Hello , am from saudi arabia, looking to be free mason for 6 years now , with no response i know there is no lodge in my country but there is no another lodge can join? I try lebanon lodge and the say you should live in lebanon? I dont have any issue with traveling. Any one can help thank you.


Sent from my iPhone using Tapatalk


----------



## Mike Martin (May 29, 2021)

There is no Freemasonry in your country and that, I'm sorry to say, is the end of your journey.


----------



## Winter (May 30, 2021)

Not necessarily the end of his journey.  But he would need to relocate to a country that does permit Freemasonry and establish himself there to join a local Lodge.


----------



## Assafma1 (May 30, 2021)

Winter said:


> Not necessarily the end of his journey.  But he would need to relocate to a country that does permit Freemasonry and establish himself there to join a local Lodge.



Guide Me please , also father of one of my friend he is free mason in one of united kingdom lodge and he travel every to week to there ! 

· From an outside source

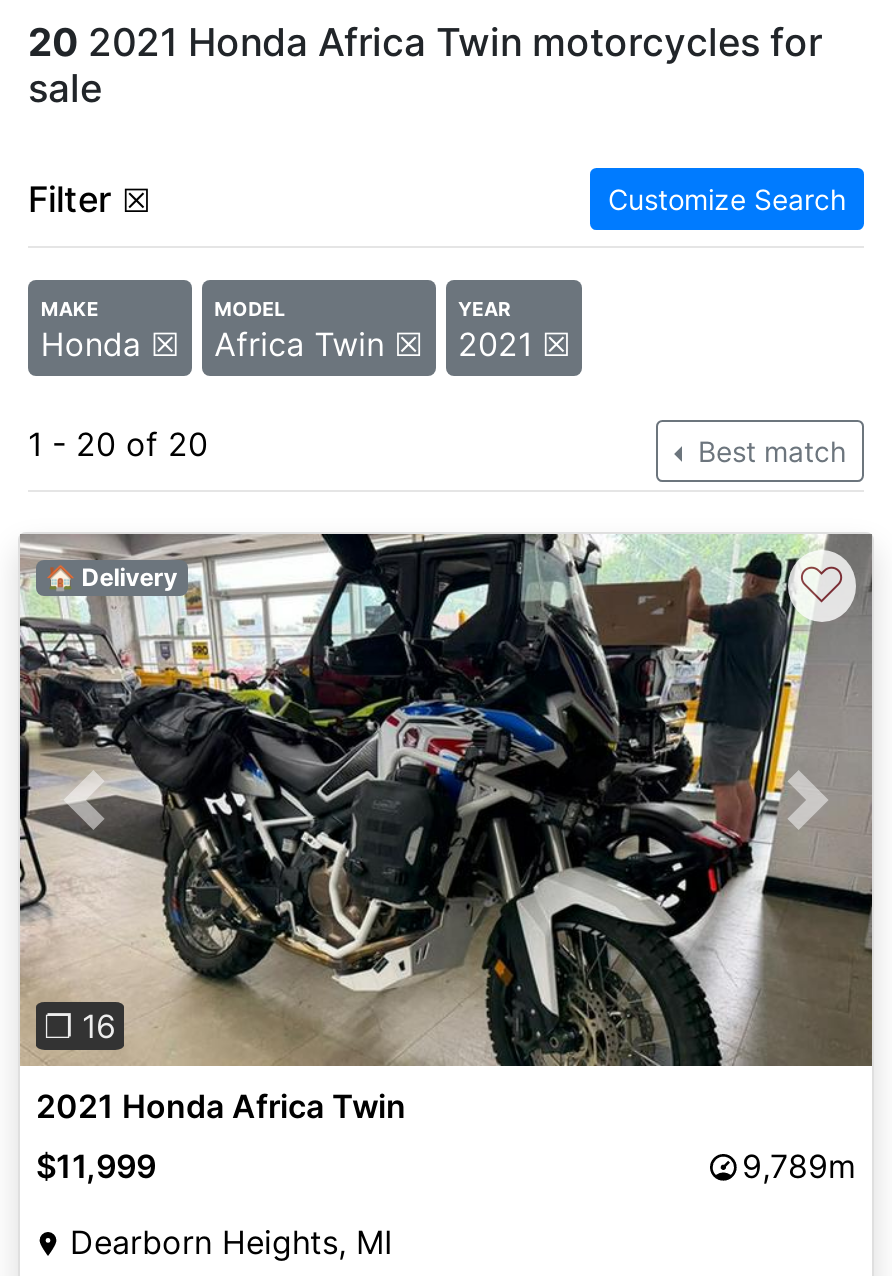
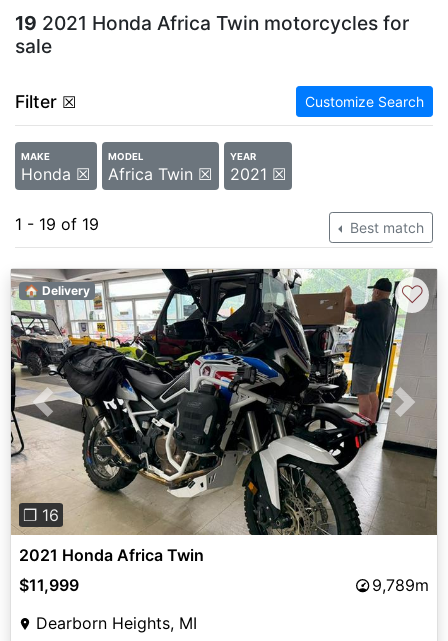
- 20 2021 Honda Africa Twin motorcycles for
+ 19 2021 Honda Africa Twin motorcycles for

- 1 - 20 of 20
+ 1 - 19 of 19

Sent from my iPhone using Tapatalk


----------



## Glen Cook (May 30, 2021)

Assafma1 said:


> Guide Me please , also father of one of my friend he is free mason in one of united kingdom lodge and he travel every to week to there !
> 
> 
> Sent from my iPhone using Tapatalk


Soo, talk to the father of your friend. Really, we aren’t going to help you here.


----------



## Winter (May 30, 2021)

Assafma1 said:


> Guide Me please , also father of one of my friend he is free mason in one of united kingdom lodge and he travel every to week to there !
> Sent from my iPhone using Tapatalk



We can't help you.  You need to relocate to a country that does permit Freemasonry and establish yourself there to join a local Lodge.


----------



## Assafma1 (May 30, 2021)

Glen Cook said:


> Soo, talk to the father of your friend. Really, we aren’t going to help you here.



But nothing is clears 6 year knocking doors with no clear answer but i will keep fighting


----------



## Assafma1 (Jun 8, 2021)

Mike Martin said:


> There is no Freemasonry in your country and that, I'm sorry to say, is the end of your journey.



Actually there is more than one ! But i dont got it, why no contact for those lodge 


Sent from my iPhone using Tapatalk


----------